→ SOURCE MATERIAL
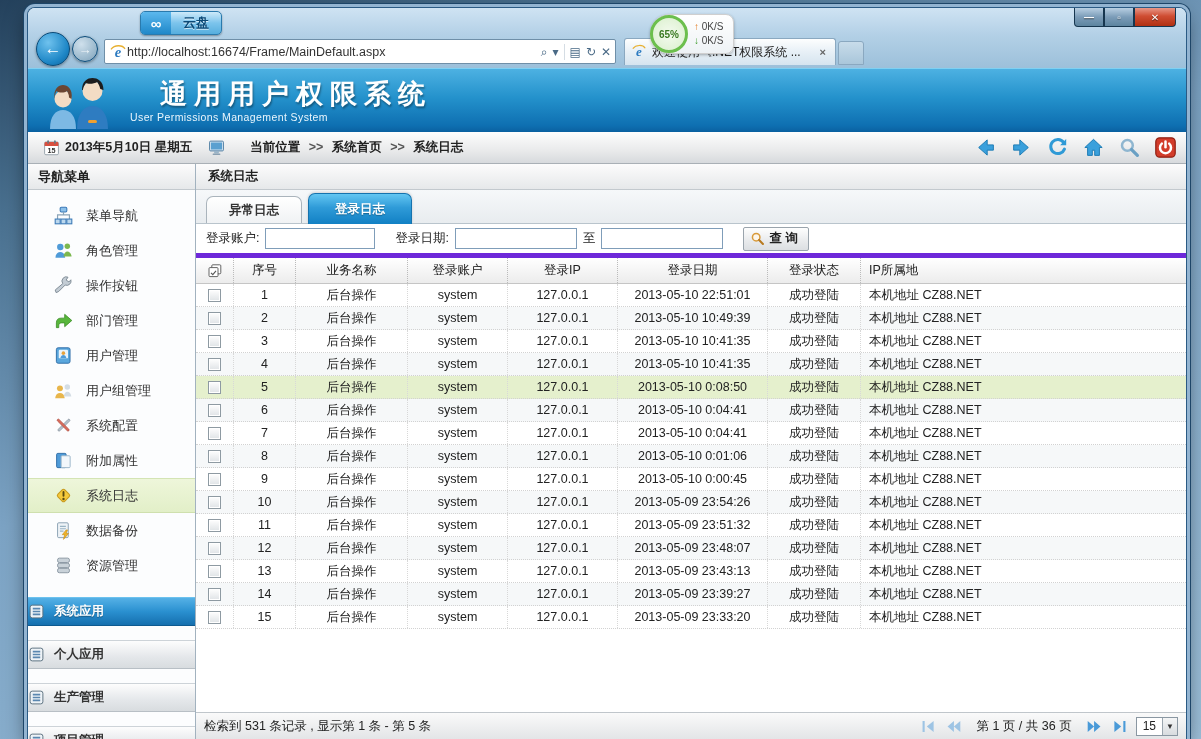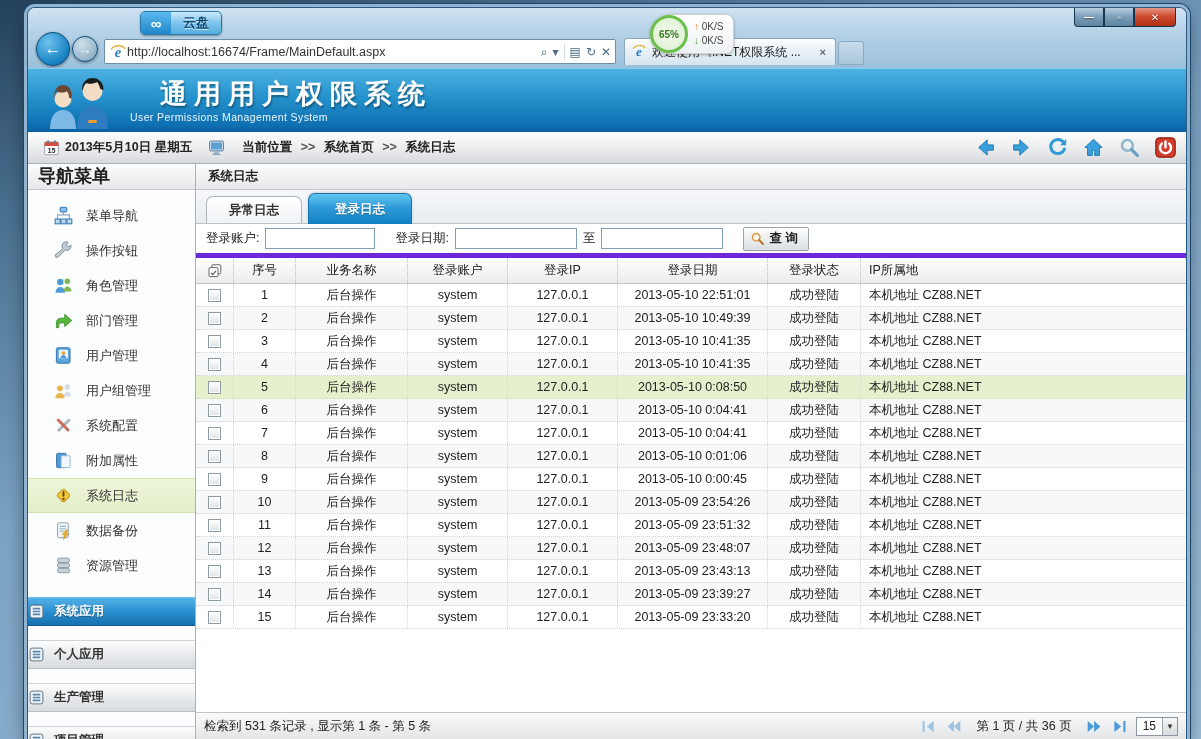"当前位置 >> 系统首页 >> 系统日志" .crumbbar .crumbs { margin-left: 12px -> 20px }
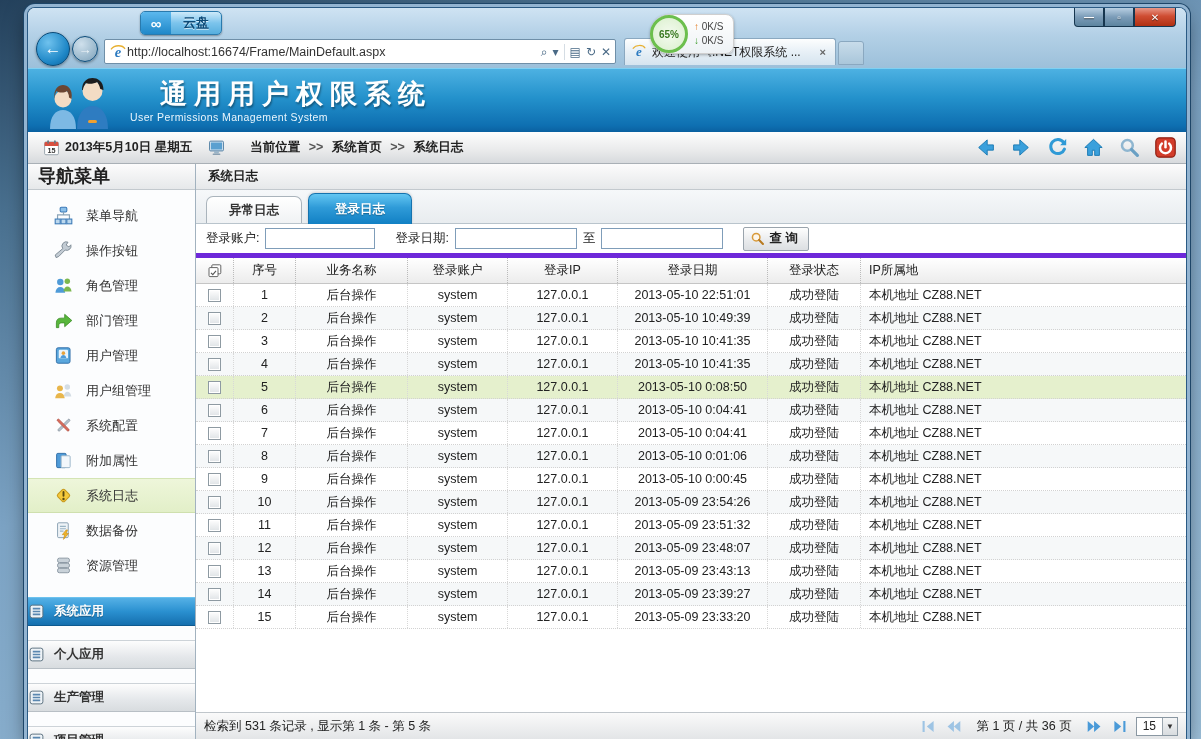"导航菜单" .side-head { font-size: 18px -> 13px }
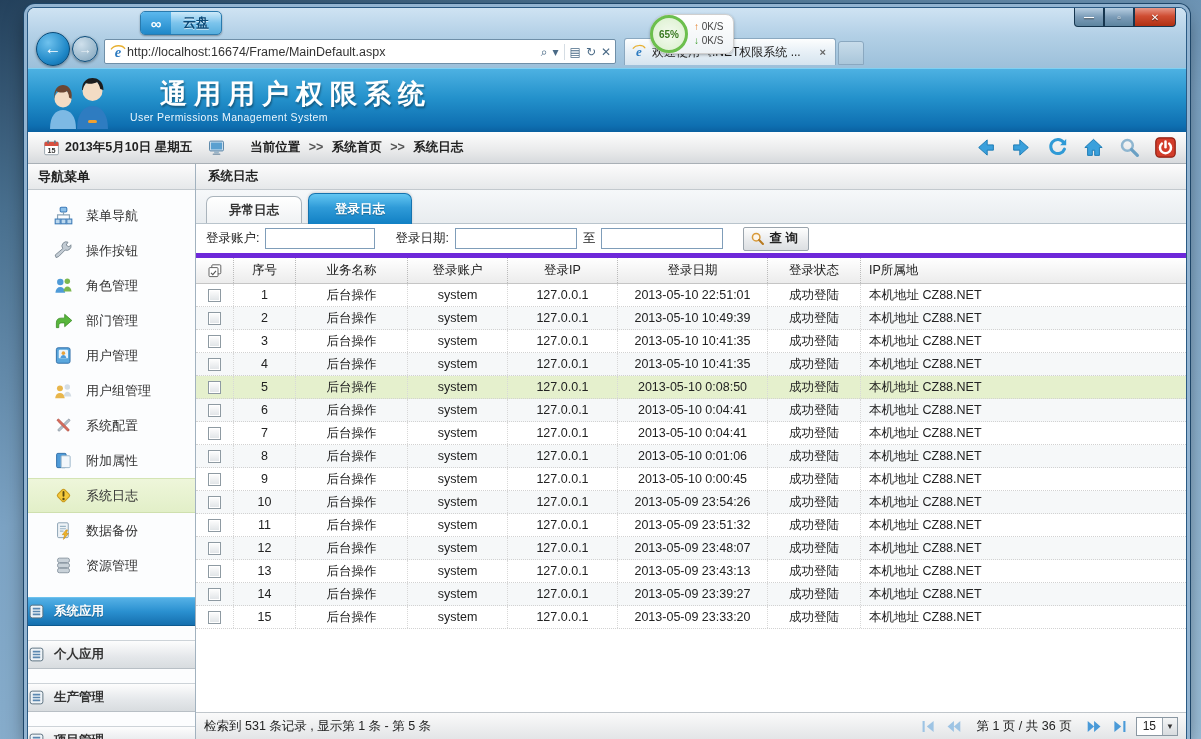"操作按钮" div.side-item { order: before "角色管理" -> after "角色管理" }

--

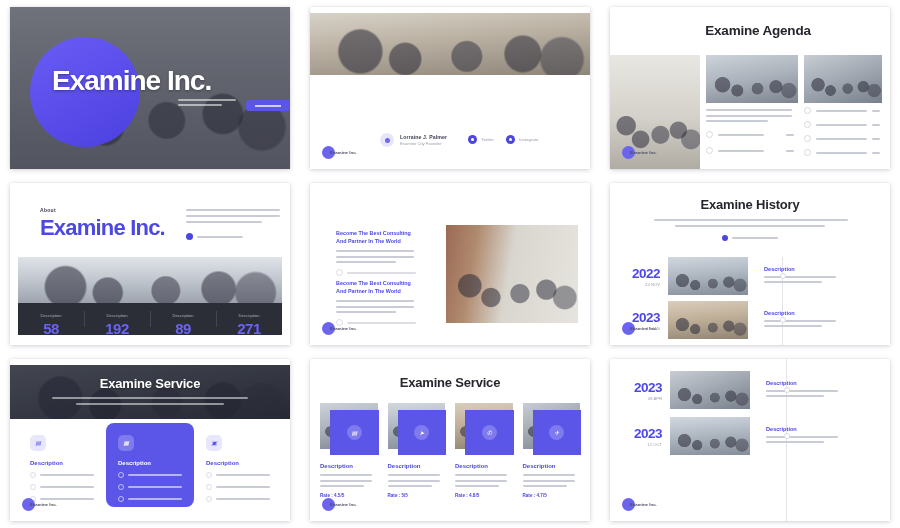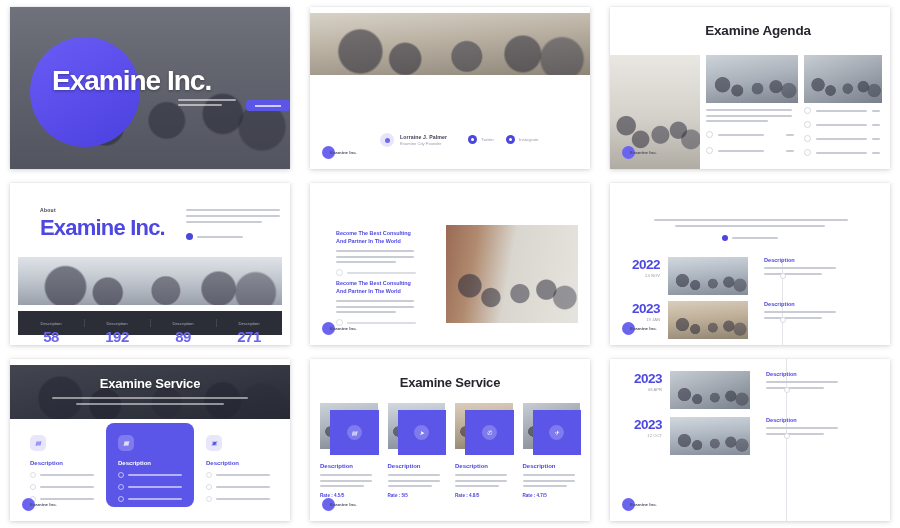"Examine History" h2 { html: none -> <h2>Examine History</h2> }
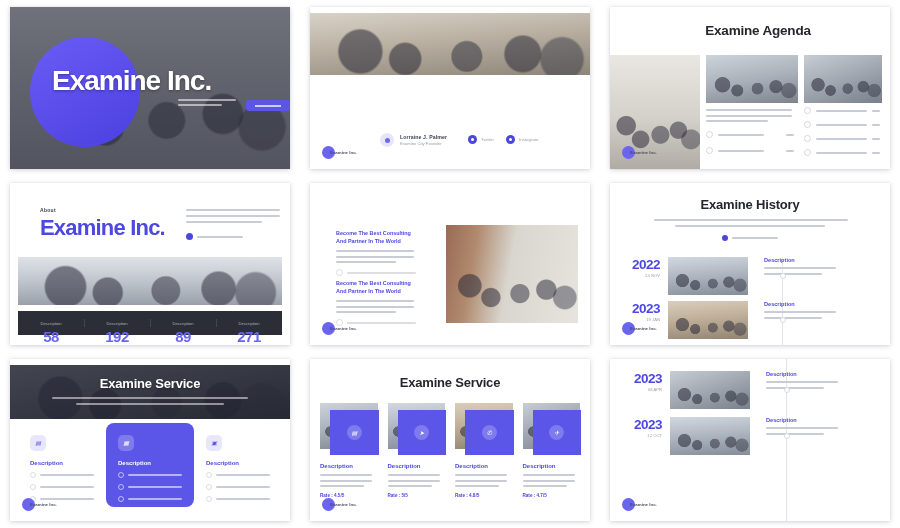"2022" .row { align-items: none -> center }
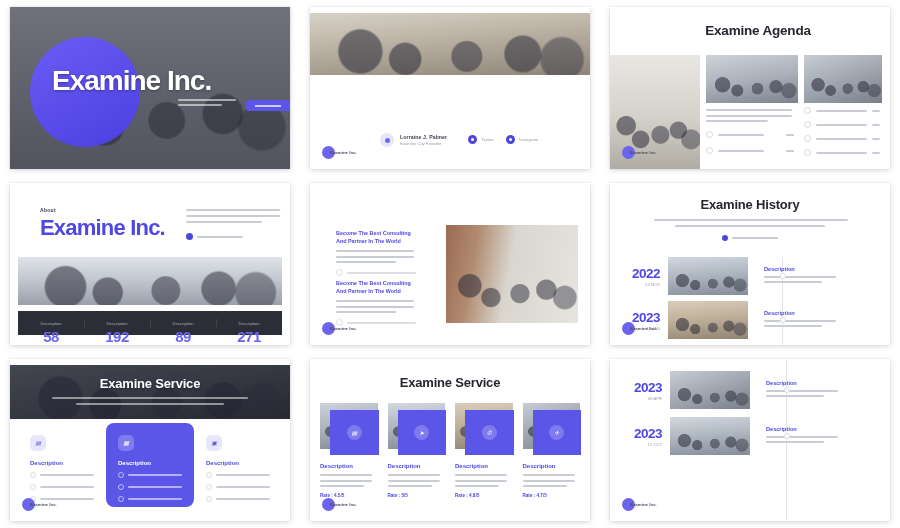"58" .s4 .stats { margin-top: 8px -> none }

→ PROBLEM REQUIREMENTS
Could you repeat, exactly, only the lines above starting at the one that has "html: none ->" and stopping after the one that has "margin-top: 8px ->", without the pictures?

→ SOLUTION
"Examine History" h2 { html: none -> <h2>Examine History</h2> }
"2022" .row { align-items: none -> center }
"58" .s4 .stats { margin-top: 8px -> none }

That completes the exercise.